Data extracted from a collection |

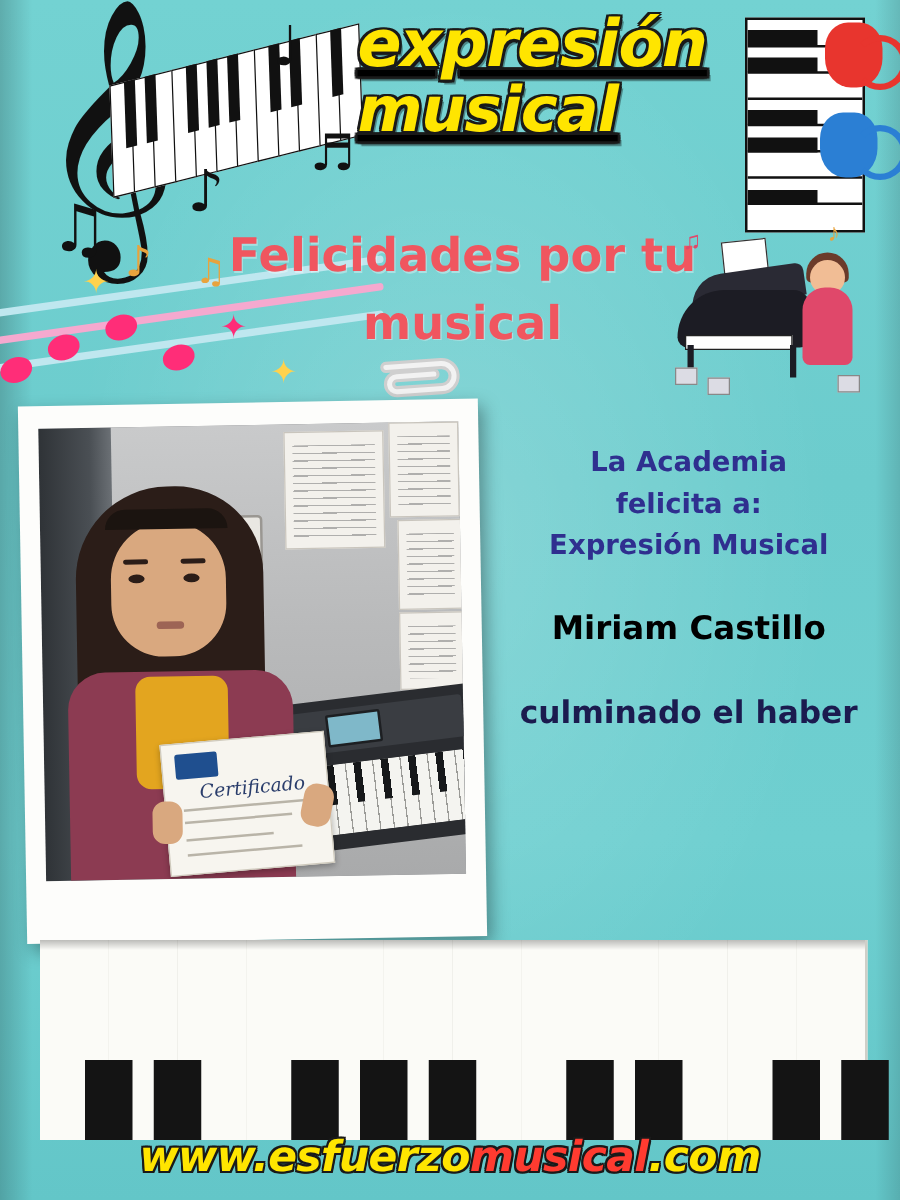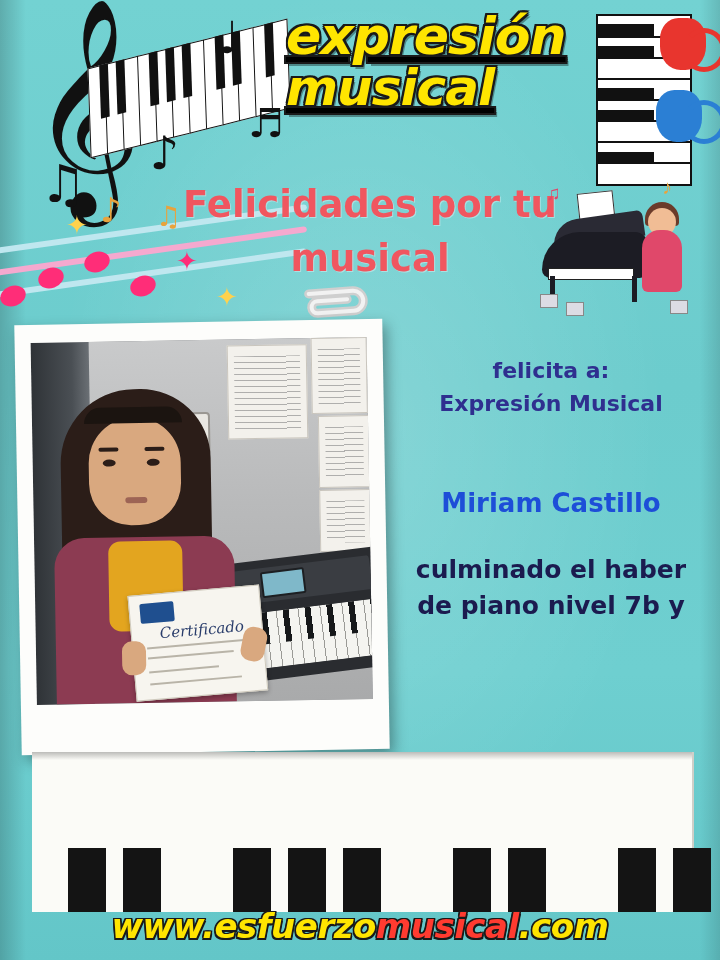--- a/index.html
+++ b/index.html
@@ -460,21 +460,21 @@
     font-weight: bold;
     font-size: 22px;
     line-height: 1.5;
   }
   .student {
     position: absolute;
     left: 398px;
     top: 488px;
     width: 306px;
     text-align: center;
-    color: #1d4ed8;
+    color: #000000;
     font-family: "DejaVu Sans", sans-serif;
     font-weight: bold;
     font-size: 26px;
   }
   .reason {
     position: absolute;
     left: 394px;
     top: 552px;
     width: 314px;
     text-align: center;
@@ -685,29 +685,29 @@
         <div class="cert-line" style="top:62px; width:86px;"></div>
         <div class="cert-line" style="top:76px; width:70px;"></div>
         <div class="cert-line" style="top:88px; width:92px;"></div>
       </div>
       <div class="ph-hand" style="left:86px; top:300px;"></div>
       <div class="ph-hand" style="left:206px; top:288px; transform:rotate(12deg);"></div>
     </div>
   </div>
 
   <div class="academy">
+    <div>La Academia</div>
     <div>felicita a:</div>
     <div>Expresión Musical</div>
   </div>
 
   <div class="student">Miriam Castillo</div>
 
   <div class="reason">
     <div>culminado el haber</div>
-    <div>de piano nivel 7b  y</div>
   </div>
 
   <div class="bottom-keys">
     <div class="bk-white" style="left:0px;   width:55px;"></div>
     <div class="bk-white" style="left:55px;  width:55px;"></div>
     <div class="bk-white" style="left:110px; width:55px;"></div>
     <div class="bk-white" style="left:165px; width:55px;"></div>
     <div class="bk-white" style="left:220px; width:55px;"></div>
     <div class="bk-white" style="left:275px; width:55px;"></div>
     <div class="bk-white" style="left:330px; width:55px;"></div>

The problem |
The expected output is one number, the tally of lines above containing "white".

Response to the exercise |
7